L'Eiger Trail fait partie de la série UTMB qui a, comme point d'orgue, l'Ultra Trail du Mont Blanc en septembre. Cette classique est organisée depuis 2003. Il est possible de valider son billet pour les si convoitées places au départ de l'UTMB lors de 36 compétitions de qualification qui ont eu lieu entre-temps. Ce circuit ne rappelle pas seulement l'Ironman d'Hawaï, il est carrément organisé par Ironman AG.
Les stars de la discipline, elles, se mesurent en revanche le plus souvent sur des parcours de l'ordre du marathon. La catégorie reine est la Golden Trail World Series avec sept manifestations. En Suisse, la classique Sierre-Zinal en fait partie. Ce circuit professionnel a sa propre chaîne de télévision (Golden Trail TV), qui a par exemple lancé il y a un an la série documentaire Chasing Dreams, une production de haut niveau avec de superbes images qui a fait un carton d'audience.
Le trail running ne s'adresse pas uniquement aux sportifs de haut niveau ambitieux. Dans les régions de montagne, cette discipline sert aussi à découvrir la nature et à attirer les touristes. Il existe déjà des livres présentant les plus beaux trails dans les Alpes suisses.

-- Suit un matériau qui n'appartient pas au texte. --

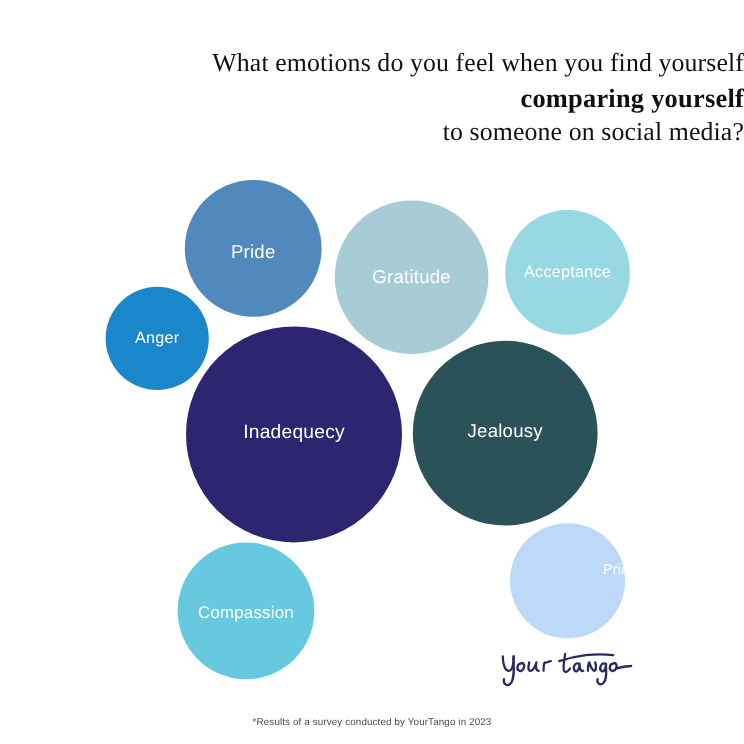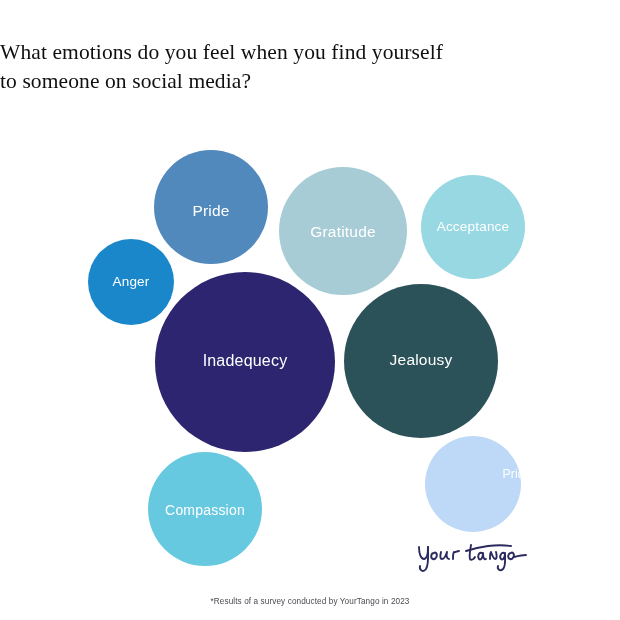--- a/index.html
+++ b/index.html
@@ -15,21 +15,21 @@
     font-family: "Liberation Sans", sans-serif;
     -webkit-font-smoothing: antialiased;
   }
 
   
   #title-block {
     position: absolute;
     left: 0;
     top: 38px;
     width: 620px;
-    text-align: left;
+    text-align: right;
     font-family: "Liberation Serif", serif;
     color: #101012;
   }
   .title-line {
     display: block;
     font-size: 21.5px;
     line-height: 29px;
     letter-spacing: 0.1px;
   }
   .title-line.bold {
@@ -83,20 +83,21 @@
     line-height: 12px;
     color: #4a4a52;
     letter-spacing: 0.1px;
   }
 </style>
 </head>
 <body>
 
 <div id="title-block">
   <span class="title-line">What emotions do you feel when you find yourself</span>
+  <span class="title-line bold">comparing yourself</span>
   <span class="title-line">to someone on social media?</span>
 </div>
 
 <div id="bubble-cloud">
     <div class="bubble" style="left: 154px; top: 150px; width: 114px; height: 114px; background: rgb(82, 137, 189);">
       <span class="bubble-label" style="font-size: 15.5px; top: 52.39px;">Pride</span>
     </div>
     <div class="bubble" style="left: 88px; top: 239px; width: 86px; height: 86px; background: rgb(26, 135, 202);">
       <span class="bubble-label" style="font-size: 13.5px; top: 34.63px;">Anger</span>
     </div>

Le projet «graubündenTrailrun», soutenu financièrement par la Confédération et le canton des Grisons, est actuellement en cours pour renforcer les régions de montagne et optimiser le potentiel touristique. Dans ce cadre, des itinéraires sont balisés, des cartes et des descriptions sont distribuées et des guides sont même mis à disposition pour les groupes.
Patrick Bertschi a participé à la conception de la formation de moniteur de trail running pour Swiss Athletics. Il connaît parfaitement ce sport. Selon lui, le besoin de liberté est très important pour de nombreuses personnes. Le trail running attire aussi davantage d'individualistes que les courses sur route traditionnelles.
La formation des moniteurs porte spécifiquement sur la technique de course – sur le terrain, en montée, en descente et par-dessus les obstacles – ainsi que sur la conduite de groupes, mais elle aborde aussi la planification des itinéraires, l'équipement et différents aspects de la sécurité.
Pour les jeunes coureurs de trail, Swiss Athletics propose un camp pour jeunes à Davos, dirigé par Gabriel Lombriser et son épouse Judith Wyder, qui vient de terminer deuxième aux championnats du monde d'Innsbruck.
Le couple organise chaque année un voyage de trail running en Sardaigne. Gabriel Lombriser dresse le portrait sociologique des participants:
Mais, même avec un budget limité, le trail running est accessible en Suisse, où les montagnes et la nature sont abondantes et proches des centres urbains.